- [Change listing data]
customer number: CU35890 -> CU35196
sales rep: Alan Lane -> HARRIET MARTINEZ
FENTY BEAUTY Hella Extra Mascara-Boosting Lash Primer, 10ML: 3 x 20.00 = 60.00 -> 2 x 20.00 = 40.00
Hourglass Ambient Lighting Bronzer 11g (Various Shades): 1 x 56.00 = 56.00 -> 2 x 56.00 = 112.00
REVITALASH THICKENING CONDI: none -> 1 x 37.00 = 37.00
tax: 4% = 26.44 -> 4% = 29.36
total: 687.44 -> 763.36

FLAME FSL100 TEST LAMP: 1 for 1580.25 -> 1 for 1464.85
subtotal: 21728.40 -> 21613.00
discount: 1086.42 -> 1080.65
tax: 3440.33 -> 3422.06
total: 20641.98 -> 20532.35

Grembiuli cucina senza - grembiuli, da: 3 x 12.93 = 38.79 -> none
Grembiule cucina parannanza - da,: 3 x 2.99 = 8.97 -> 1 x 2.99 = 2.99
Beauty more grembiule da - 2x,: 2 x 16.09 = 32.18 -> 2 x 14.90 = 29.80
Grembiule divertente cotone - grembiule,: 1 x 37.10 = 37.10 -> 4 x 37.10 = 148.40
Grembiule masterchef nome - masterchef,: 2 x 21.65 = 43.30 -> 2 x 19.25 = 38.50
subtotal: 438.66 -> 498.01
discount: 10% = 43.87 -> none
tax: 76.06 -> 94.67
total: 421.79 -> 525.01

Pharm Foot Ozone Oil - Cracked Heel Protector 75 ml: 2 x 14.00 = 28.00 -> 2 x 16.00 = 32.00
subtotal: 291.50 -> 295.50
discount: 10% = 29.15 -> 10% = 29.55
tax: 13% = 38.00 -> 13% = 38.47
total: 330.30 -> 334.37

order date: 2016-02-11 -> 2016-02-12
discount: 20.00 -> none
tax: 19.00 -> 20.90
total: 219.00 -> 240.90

- [WHAT THE TASK REQUIRES] Produce an exact copy of the entries above.

- [EXERCISE ANSWER]
customer number: CU35890 -> CU35196
sales rep: Alan Lane -> HARRIET MARTINEZ
FENTY BEAUTY Hella Extra Mascara-Boosting Lash Primer, 10ML: 3 x 20.00 = 60.00 -> 2 x 20.00 = 40.00
Hourglass Ambient Lighting Bronzer 11g (Various Shades): 1 x 56.00 = 56.00 -> 2 x 56.00 = 112.00
REVITALASH THICKENING CONDI: none -> 1 x 37.00 = 37.00
tax: 4% = 26.44 -> 4% = 29.36
total: 687.44 -> 763.36

FLAME FSL100 TEST LAMP: 1 for 1580.25 -> 1 for 1464.85
subtotal: 21728.40 -> 21613.00
discount: 1086.42 -> 1080.65
tax: 3440.33 -> 3422.06
total: 20641.98 -> 20532.35

Grembiuli cucina senza - grembiuli, da: 3 x 12.93 = 38.79 -> none
Grembiule cucina parannanza - da,: 3 x 2.99 = 8.97 -> 1 x 2.99 = 2.99
Beauty more grembiule da - 2x,: 2 x 16.09 = 32.18 -> 2 x 14.90 = 29.80
Grembiule divertente cotone - grembiule,: 1 x 37.10 = 37.10 -> 4 x 37.10 = 148.40
Grembiule masterchef nome - masterchef,: 2 x 21.65 = 43.30 -> 2 x 19.25 = 38.50
subtotal: 438.66 -> 498.01
discount: 10% = 43.87 -> none
tax: 76.06 -> 94.67
total: 421.79 -> 525.01

Pharm Foot Ozone Oil - Cracked Heel Protector 75 ml: 2 x 14.00 = 28.00 -> 2 x 16.00 = 32.00
subtotal: 291.50 -> 295.50
discount: 10% = 29.15 -> 10% = 29.55
tax: 13% = 38.00 -> 13% = 38.47
total: 330.30 -> 334.37

order date: 2016-02-11 -> 2016-02-12
discount: 20.00 -> none
tax: 19.00 -> 20.90
total: 219.00 -> 240.90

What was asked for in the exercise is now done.